Published online by Cambridge University Press: 07 September 2022
Introduction
This chapter takes a detour from the core subject matter of governance theory. It argues that to understand why authentic network governance does not seem to be emerging we need first to challenge underlying assumptions encapsulated in the idea that we are moving from the logic of structures to the logic of flows. The chapter argues that, on the contrary, there are powerful historical continuities in the social structure that make network governance highly improbable. The discussion draws on Marxist social theory and political economy, marginalised by mainstream governance, public policy and political science scholarship for decades (Hay, 2010, p 18) but now enjoying something of a renaissance in the face of a disastrous accumulation crisis and the widespread revival of class resistance to austerity. The chapter begins by discussing the Marxist approach to structure and agency and proceeds to explain why Marxism rejects post-traditional claims about epochal change in the nature of capitalism, states and classes. This exposition of alternative background assumptions provides the platform for developing in Chapter Five a Gramscian conception of network governance as part of the struggle for hegemony.
Structure and agency
Giddens’ conception of structure and agency is based on the notion of reciprocal causation, the idea that two or more terms in a relationship are interdependent and influence each other.
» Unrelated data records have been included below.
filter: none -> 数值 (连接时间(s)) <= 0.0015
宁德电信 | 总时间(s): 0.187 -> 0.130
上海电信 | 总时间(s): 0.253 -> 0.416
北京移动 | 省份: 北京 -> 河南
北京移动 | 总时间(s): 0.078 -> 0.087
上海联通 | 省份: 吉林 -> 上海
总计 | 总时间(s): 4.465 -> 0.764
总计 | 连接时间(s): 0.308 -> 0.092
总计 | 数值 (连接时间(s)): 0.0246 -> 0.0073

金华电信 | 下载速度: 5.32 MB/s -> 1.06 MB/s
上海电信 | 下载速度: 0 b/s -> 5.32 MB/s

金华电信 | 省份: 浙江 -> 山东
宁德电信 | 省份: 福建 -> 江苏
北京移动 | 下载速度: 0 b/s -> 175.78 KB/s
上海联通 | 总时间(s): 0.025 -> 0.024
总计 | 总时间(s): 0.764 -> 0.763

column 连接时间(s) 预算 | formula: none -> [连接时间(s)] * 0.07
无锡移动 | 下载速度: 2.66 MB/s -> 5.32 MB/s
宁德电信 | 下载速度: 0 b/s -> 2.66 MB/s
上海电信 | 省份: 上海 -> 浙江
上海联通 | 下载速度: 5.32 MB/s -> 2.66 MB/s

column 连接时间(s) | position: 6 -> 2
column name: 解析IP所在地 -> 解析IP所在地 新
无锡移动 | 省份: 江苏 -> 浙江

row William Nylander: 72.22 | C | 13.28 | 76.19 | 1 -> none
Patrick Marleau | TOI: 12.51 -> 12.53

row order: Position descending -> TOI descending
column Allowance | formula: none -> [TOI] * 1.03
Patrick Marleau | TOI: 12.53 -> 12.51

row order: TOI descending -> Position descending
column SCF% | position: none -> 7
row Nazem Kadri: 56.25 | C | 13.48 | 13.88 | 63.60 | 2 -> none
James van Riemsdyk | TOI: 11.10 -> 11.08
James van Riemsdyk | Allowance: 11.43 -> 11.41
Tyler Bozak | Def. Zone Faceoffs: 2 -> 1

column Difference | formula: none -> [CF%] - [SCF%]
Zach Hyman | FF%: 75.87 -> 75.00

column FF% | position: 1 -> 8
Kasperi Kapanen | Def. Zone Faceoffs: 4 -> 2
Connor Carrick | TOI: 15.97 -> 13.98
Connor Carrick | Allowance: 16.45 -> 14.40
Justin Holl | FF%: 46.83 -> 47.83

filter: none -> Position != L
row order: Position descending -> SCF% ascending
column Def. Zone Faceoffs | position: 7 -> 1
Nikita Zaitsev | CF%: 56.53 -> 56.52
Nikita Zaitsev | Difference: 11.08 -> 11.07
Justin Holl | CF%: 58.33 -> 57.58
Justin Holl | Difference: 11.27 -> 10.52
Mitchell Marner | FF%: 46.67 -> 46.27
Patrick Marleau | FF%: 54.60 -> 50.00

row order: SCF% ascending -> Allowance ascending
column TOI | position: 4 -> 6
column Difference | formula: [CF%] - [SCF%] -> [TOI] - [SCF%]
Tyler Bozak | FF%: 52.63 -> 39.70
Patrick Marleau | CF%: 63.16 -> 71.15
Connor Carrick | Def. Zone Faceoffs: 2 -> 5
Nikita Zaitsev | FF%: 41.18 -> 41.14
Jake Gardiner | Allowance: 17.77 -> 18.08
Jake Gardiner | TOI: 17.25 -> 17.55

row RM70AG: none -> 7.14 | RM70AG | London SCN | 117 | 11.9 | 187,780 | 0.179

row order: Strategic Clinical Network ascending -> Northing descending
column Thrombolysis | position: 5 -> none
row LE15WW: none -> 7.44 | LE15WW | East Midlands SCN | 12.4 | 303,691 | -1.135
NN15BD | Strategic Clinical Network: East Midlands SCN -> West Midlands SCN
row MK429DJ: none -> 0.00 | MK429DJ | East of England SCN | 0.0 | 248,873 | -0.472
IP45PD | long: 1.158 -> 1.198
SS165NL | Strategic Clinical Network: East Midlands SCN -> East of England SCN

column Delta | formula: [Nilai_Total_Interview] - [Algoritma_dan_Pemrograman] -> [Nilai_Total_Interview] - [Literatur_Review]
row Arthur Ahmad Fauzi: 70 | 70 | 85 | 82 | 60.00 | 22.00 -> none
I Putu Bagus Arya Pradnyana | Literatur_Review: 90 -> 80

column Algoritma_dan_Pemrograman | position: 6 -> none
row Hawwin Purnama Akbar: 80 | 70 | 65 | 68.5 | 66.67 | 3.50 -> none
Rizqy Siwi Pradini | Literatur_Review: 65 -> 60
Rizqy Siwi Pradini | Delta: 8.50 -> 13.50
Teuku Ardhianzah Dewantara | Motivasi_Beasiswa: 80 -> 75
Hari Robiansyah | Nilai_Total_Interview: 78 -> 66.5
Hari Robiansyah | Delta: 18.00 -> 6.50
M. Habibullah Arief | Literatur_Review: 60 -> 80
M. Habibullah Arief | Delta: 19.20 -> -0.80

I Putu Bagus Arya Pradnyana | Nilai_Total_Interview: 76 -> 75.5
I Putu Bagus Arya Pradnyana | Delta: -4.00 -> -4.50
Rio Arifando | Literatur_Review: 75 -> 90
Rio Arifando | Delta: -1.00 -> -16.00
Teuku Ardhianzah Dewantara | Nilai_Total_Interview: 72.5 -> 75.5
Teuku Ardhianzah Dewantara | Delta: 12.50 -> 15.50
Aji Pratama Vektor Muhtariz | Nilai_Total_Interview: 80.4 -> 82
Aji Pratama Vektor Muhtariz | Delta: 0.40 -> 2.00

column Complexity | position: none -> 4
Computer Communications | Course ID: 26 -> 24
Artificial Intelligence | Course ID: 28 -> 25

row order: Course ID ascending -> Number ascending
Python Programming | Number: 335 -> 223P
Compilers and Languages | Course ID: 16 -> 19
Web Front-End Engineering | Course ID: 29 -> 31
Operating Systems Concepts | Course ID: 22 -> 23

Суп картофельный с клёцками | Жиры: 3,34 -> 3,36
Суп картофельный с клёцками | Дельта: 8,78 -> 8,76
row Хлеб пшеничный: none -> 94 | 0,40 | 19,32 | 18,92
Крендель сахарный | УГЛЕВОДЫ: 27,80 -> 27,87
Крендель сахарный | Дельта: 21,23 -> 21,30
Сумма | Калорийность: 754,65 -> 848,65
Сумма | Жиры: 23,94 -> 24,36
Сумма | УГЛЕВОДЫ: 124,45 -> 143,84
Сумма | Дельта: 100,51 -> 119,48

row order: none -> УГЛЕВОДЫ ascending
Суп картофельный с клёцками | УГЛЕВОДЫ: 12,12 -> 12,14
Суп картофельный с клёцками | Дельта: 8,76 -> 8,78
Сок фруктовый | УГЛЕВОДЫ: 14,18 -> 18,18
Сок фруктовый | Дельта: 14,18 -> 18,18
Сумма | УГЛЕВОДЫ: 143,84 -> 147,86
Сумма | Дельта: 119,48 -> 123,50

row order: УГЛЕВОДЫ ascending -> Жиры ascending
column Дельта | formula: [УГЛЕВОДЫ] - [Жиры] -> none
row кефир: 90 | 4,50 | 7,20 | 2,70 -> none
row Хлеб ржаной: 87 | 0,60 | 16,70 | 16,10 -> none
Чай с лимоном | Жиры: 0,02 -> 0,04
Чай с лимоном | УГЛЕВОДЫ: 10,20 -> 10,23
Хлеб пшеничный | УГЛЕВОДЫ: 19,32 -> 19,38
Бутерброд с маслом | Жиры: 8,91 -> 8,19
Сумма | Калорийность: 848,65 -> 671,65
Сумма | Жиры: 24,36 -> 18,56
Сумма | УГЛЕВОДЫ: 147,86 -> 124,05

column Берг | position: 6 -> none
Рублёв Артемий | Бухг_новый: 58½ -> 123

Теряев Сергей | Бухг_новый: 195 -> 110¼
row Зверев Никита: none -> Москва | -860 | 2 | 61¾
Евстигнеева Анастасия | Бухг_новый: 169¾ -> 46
Post-traditional governance theorists such as Bogason (2000, p. 95) find structuration appealing as a non-determinist conception of the relationship between structure and agency. The Third Way rests on this perspective, liberating Giddens and like-thinking politicians from any crisis-theoretical critique of capitalism and enabling them to substitute their vision of the individualised citizen living a connectionist lifestyle, free from historical constraint. Structuration theory is influential, particularly in neo-institutionalist accounts of network governance (Bogason, 2000; Bachmann and Zaheer, 2008, pp 543-51), where the relationship between institutional rules and norms and the actors engaging them is iterative and reflexive. From a critical-realist perspective, it tends to conflate structure with agency by failing to take the causal powers of either term sufficiently seriously and, furthermore, understating the contradictory or dialectical nature of the relationship between structures, within structures, and between structures and agents discussed later in the chapter (Callinicos, 2006, p 185).